In brief

In 2021 The Relationships Project was delighted to secure funding for a 2 year project to start to build towards a 20 year vision for a relationship-centred world (you might remember we shared our original application here). With 9 months to go until the end of that project, we have been reflecting on what 5 years of work have taught us, and what we believe the field of relationship-centred practice needs next.

We would love to hear what you think, which parts of this get you most excited and where you’d like to see us go further, faster or deeper to unlock a world of good relationships at a time of critical and complex need. 

Our enduring belief

It is our belief – both because it’s our experience, as much as because it bears out in the data – that everything works better when relationships work well.  

This is not, of course, a unique belief; that relationships are important is simply common sense. There are many people and groups whose work or approach is centred on relationships, articulating the value of them and leveraging their power for wider and deeper change (find out about the work of some of these brilliant people by taking a look at The Relationships Map). 

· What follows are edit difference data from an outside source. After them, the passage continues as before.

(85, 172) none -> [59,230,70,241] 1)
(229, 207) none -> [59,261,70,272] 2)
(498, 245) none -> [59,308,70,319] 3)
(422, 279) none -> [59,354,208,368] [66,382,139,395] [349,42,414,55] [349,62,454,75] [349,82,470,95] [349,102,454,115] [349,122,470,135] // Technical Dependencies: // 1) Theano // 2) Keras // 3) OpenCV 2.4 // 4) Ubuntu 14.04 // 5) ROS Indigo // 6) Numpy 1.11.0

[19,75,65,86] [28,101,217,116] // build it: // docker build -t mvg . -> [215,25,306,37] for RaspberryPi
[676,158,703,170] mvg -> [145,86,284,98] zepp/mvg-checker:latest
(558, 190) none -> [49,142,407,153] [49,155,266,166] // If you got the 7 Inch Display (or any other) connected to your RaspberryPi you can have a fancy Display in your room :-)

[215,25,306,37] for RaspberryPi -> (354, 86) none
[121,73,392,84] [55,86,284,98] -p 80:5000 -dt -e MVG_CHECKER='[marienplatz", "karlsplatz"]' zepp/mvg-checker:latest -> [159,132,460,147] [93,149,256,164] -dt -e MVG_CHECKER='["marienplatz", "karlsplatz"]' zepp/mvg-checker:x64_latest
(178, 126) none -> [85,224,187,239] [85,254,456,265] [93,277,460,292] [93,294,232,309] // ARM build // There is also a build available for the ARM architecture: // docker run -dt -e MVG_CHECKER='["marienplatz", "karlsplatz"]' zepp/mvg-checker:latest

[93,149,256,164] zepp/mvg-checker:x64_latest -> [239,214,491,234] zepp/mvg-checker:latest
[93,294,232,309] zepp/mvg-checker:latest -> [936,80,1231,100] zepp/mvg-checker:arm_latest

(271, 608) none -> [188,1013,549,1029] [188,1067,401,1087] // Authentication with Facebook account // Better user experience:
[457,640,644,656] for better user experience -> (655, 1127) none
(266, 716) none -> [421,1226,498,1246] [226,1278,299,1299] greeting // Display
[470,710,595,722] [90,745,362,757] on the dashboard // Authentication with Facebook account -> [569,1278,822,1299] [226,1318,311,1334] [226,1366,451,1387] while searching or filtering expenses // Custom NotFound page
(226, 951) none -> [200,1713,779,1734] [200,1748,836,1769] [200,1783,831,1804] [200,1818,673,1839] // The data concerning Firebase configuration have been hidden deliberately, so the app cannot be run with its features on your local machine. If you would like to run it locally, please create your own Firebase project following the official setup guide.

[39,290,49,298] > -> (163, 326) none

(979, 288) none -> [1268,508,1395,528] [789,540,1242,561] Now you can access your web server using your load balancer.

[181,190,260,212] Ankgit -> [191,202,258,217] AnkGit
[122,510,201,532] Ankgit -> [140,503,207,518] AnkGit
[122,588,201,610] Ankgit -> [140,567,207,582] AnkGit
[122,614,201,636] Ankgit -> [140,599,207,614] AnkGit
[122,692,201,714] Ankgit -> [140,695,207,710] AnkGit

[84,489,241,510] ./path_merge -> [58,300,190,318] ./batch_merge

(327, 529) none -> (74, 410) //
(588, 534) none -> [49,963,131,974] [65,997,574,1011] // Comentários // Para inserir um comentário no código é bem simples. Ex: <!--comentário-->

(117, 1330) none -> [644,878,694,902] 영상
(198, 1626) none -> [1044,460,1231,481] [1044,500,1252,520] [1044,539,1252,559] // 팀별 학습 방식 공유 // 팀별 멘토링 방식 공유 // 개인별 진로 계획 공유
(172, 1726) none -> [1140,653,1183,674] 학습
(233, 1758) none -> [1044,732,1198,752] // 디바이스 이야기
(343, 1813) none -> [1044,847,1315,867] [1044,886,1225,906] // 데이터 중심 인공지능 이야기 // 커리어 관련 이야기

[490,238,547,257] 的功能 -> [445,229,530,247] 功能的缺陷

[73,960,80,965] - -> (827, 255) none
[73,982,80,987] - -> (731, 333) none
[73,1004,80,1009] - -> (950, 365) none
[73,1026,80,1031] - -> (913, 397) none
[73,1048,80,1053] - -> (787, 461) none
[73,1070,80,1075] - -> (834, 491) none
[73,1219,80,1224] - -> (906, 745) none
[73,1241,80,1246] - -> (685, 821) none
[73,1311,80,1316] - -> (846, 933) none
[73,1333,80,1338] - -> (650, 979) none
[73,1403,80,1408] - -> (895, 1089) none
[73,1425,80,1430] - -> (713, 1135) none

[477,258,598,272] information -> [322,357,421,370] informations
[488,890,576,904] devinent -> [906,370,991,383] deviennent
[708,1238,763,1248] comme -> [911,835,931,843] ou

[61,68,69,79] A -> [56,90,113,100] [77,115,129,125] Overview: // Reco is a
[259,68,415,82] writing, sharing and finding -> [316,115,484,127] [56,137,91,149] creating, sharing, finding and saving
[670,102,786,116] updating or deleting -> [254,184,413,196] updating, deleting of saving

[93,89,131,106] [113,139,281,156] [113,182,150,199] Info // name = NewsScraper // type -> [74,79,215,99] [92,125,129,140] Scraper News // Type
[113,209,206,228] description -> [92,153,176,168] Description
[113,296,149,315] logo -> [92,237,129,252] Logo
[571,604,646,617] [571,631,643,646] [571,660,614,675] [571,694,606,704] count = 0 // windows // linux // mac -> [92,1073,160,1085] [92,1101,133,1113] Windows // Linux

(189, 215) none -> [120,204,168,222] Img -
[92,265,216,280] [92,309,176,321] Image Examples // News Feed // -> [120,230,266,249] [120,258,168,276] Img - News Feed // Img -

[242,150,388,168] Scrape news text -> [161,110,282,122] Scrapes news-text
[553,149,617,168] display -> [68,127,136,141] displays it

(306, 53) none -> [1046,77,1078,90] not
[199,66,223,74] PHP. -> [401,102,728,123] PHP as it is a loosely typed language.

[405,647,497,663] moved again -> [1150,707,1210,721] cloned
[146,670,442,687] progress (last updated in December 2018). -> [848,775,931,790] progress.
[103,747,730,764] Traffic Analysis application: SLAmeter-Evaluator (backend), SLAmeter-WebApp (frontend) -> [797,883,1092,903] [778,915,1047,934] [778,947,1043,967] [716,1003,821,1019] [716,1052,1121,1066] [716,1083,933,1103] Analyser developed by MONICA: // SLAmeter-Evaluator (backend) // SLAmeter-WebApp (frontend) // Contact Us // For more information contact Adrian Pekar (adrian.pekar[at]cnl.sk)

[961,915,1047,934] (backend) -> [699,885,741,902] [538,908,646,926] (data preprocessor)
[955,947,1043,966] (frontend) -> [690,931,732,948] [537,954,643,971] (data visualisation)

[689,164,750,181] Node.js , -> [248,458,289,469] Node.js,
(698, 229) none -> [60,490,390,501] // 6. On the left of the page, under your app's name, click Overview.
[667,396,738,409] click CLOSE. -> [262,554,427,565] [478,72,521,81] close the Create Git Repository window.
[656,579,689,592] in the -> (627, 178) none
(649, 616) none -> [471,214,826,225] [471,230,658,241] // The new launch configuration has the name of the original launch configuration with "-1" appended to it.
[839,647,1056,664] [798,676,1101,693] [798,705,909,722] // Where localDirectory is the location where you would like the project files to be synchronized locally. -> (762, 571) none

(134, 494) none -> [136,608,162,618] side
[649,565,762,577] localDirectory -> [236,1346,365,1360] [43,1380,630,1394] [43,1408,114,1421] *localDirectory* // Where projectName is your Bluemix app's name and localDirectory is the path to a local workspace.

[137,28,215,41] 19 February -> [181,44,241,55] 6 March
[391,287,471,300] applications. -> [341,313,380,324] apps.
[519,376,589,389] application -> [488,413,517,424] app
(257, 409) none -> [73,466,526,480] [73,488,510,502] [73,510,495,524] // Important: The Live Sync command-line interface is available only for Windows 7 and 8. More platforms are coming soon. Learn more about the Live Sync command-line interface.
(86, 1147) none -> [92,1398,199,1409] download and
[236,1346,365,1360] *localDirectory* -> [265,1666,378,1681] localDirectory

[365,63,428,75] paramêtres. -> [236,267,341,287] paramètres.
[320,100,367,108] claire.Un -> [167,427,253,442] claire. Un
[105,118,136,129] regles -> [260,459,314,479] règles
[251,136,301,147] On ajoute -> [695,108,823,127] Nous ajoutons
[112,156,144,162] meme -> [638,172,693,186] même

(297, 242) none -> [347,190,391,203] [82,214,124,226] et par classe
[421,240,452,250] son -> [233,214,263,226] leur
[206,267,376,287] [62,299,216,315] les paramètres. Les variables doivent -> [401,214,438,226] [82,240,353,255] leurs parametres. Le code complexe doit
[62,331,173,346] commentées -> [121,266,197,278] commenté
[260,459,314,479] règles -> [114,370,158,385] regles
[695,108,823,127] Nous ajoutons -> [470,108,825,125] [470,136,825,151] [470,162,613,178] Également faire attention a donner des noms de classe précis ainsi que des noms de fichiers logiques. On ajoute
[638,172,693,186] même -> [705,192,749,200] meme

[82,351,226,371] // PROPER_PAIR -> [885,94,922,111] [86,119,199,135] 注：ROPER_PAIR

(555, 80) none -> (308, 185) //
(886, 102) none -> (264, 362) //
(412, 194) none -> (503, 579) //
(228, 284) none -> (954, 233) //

But whilst there are many inspiring examples, putting relationships first is not yet common practice.

All too often, pioneering relationship-centred practitioners are working at a small scale, scattered on the edges of systems, disconnected from one another, and fighting against processes, procedures and norms which make it hard to prioritise relationships. 

And so it is that relationship-centred practice (RCP) is seen as a ‘frilly extra’ or a nice-to-have by many of those in positions of power and influence. The Relationships Project exists to change this: to build understanding and connections which enable a paradigm shift towards a world in which centring relationships is considered the first mile, not the extra mile. 

Our 20 year vision

We live in a world that venerates individualism and independence. In that image, we have developed organisations and services in competing silos. Organisations, systems and structures have got bigger, more remote and less human. Wherever we look from job centres to shops, hospitals to banks, organisational structures and management protocols have been redesigned to effectively depersonalise. We have hollowed out the heart of our businesses with call centres, our high streets with cash points and self-service checkouts, our neighbourhoods with design that strips out interaction and our public services with carers commissioned for 7 minute visits, re-tendered every 3 months. 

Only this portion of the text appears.